# Ideal Boarding Facility (Long Thread)



## Regula (Jan 23, 2012)

kellison said:


> 1. *What is your current (if applicable) boarding situation?* Pros and cons, price (if you are not offended by the question), what the facility does have, what you would like it to have, and what region you are in.


I board at a facility with ~60 horses. The property is ~160 acres total, one 16 stall barn and a smaller 4 stall barn, some dirt paddocks (I think ~10 or 12) and five different pastures: two gelding fields, two mare fields and one for turnout of the indoor horses.
The facility has one heated indoor arena, one outdoor arena and round pen, and one large grass ring with cross-country type jumps. The indoor is also equipped with cavaletti and jumps. There is no jumpig wihout a trainer though.
They also have their own hay field and a large manure pile and trailer parking space at the back of the property. The barn manager, who is also one of the trainers, lives on the property.
Barn times are 7am to 9.30pm. If you are staying later, you have to let them know so they keep the gate open.

I am in Alberta, Canada, so it's pretty dry year-round, but gets cold and snowy in the winter. There's no consistent year-round riding without an indoor arena. You can really see a price jump from barns with an indoor arena to barns without it, especially since most indoor arenas are heated here.

They have a barn farrier and barn vet that you can use, but it is no problem to bring in your own. There is a yearly vet check with vaccines, teeth check (and floating for those who need it), and sheath cleaning. You can opt out, but have to prove your horse is vaccinated together with the others. They just introduced a mandatory yearly Coggins too.
They deworm four times a year for $25 each, you can do your own, but have to use the same wormer and do it in front of the barn staff. You can also opt out by taking fecal samples and proving your horse's egg count is low (selective deworming).

Prices are $700 for stall board (includes daily pasture of paddock turnout, hay, grain, blanketing/unblanketing), $500 for paddock board (includes hay from small squares, and oats or beet pulp, any other feed or supplements can be provided and will be fed by staff), and I think $375 for pasture board (with a free choice round bale in the winter).

What I like about our barn:
- the care is good, there is not a huge staff turnover, and they pay attention to the horses.
- It is social (e.g. occasional barn parties), but very low drama.
- the facilities are nicely maintained. 
- The trainer is great and improves her own riding and teaching all the time (attends trainer courses, clinics, etc). 
- The barn is performance oriented, but without the nastiness. There are clinics regularly and guest trainers occasionally come to teach.
- it's ok to bring dogs (as long as they are friendly, of course)

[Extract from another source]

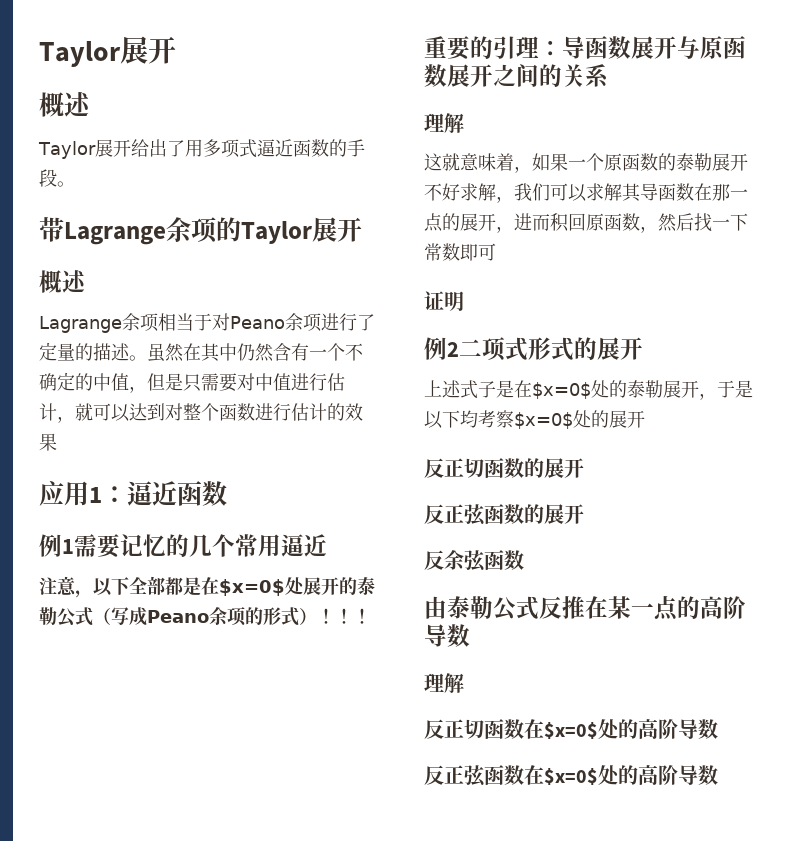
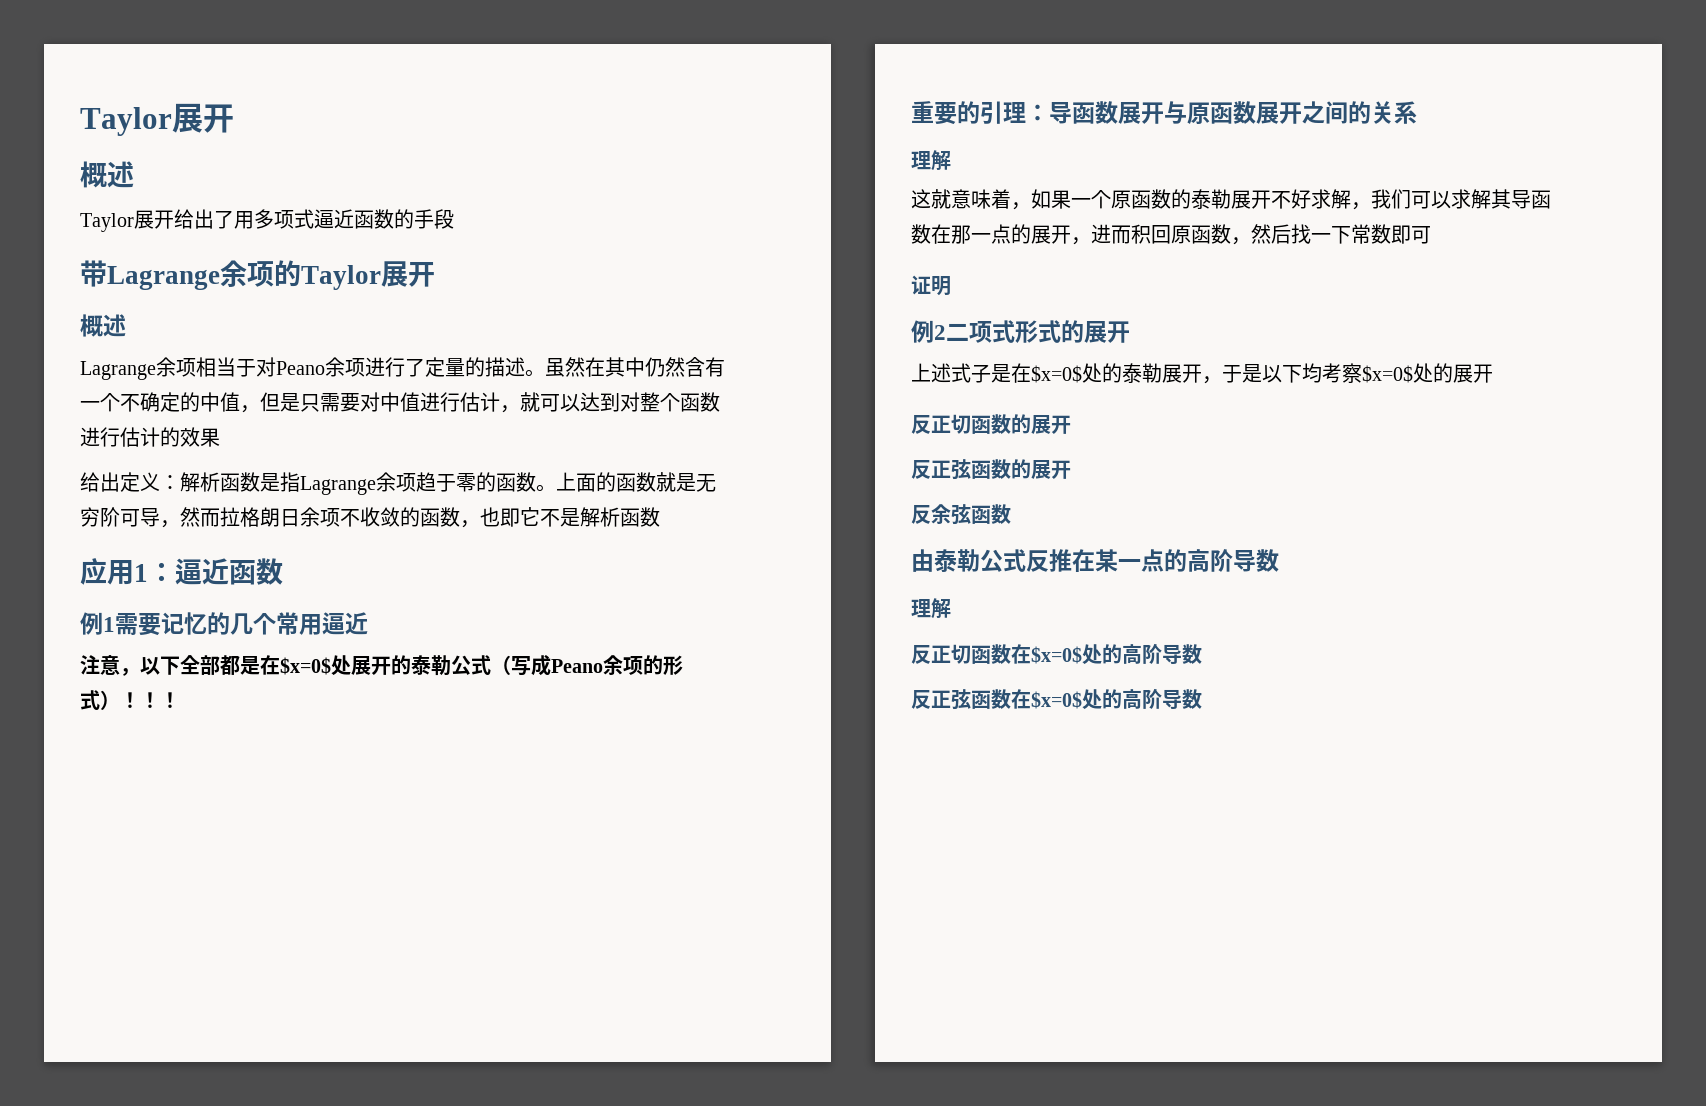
- Taylor展开给出了用多项式逼近函数的手段。
+ Taylor展开给出了用多项式逼近函数的手段
+ 给出定义：解析函数是指Lagrange余项趋于零的函数。上面的函数就是无穷阶可导，然而拉格朗日余项不收敛的函数，也即它不是解析函数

What I wish they would do:
- fence the pastures with post and rail fencing (the fields are huge and sections of them are still fenced with tensile wire. Not my favorite)
- better manure management in the paddocks (right now, there is none, partly because everything freezes in winter. But then I don't know any boarding barn here that mucks out their paddocks), 
- wish the barn were closer to my house 
_Posted via Mobile Device_


----------



## Saskia (Aug 26, 2009)

I live in Australia. 

The place I keep my horse at is the best in the area but nowhere near as good as more city ones.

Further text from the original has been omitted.